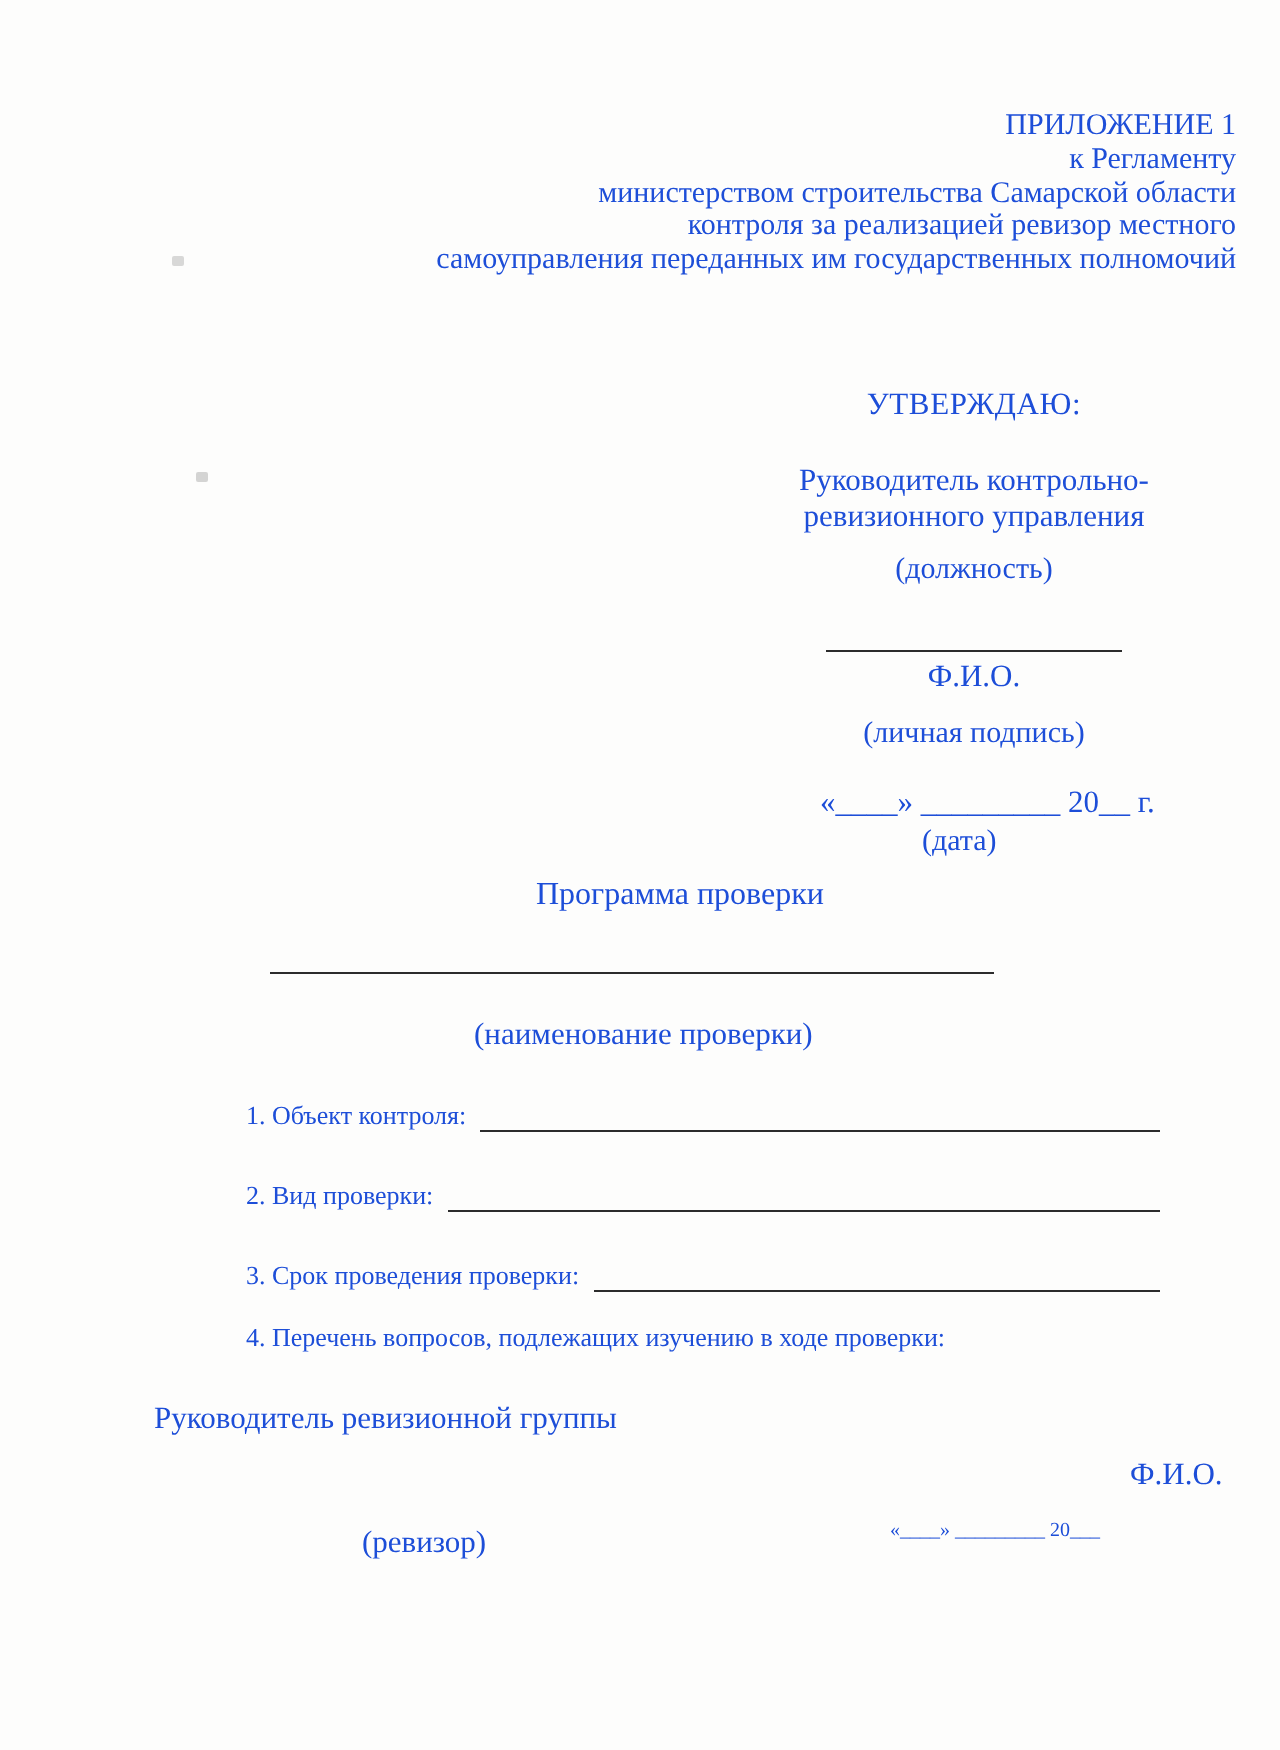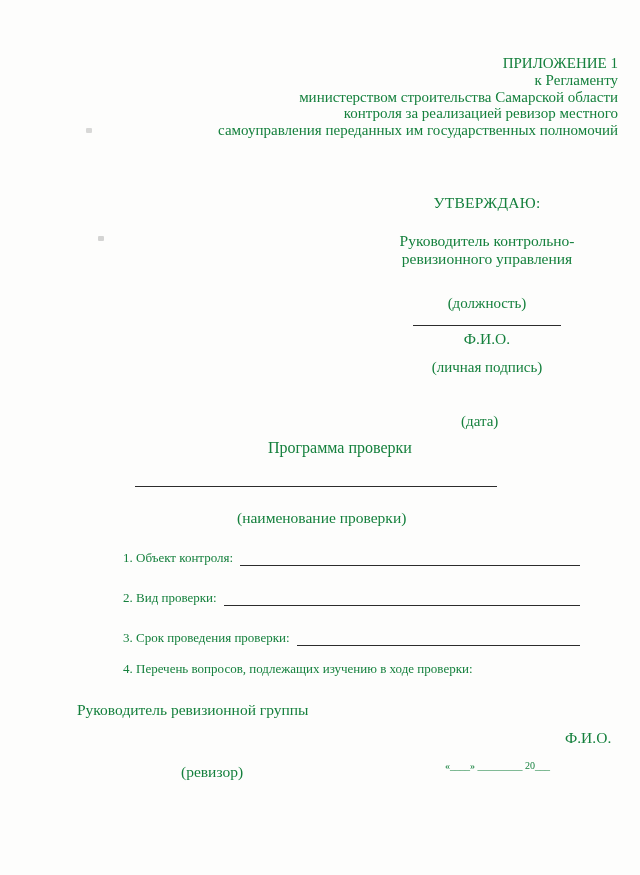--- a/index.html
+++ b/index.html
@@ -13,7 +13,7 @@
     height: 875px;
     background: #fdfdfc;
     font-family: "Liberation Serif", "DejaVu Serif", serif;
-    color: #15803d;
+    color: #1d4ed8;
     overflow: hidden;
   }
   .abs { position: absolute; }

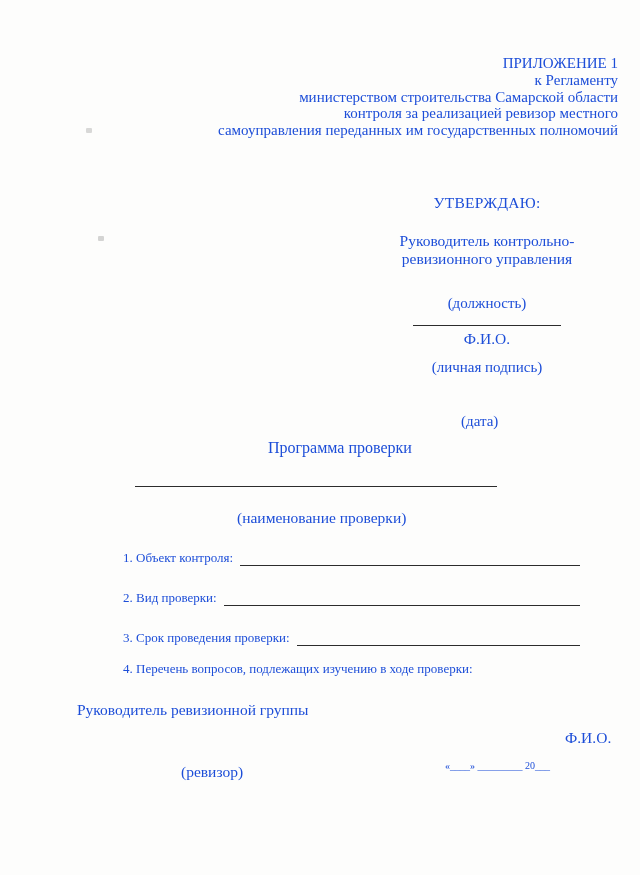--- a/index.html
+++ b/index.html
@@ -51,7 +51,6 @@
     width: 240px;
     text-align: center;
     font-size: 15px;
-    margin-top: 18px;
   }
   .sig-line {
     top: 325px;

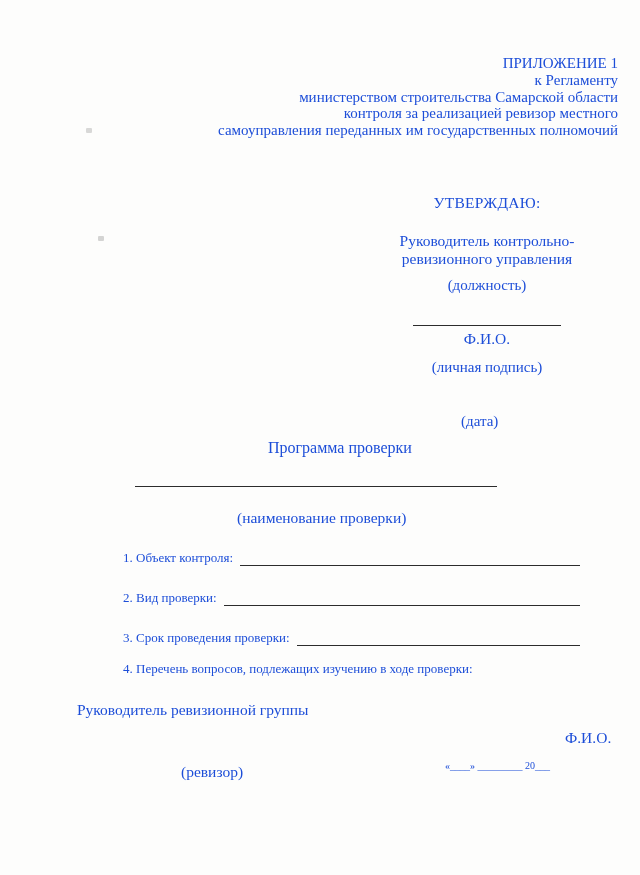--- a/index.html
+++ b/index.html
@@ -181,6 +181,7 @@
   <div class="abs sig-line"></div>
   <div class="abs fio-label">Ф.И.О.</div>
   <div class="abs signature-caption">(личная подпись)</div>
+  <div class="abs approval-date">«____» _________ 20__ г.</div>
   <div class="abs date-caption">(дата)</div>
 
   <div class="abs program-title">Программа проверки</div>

= = = = = = =

## WHAT THE TASK REQUIRES
Within the data above, how many lines include the string "class"? Answer with the number by itself.

## TASK ANSWER
6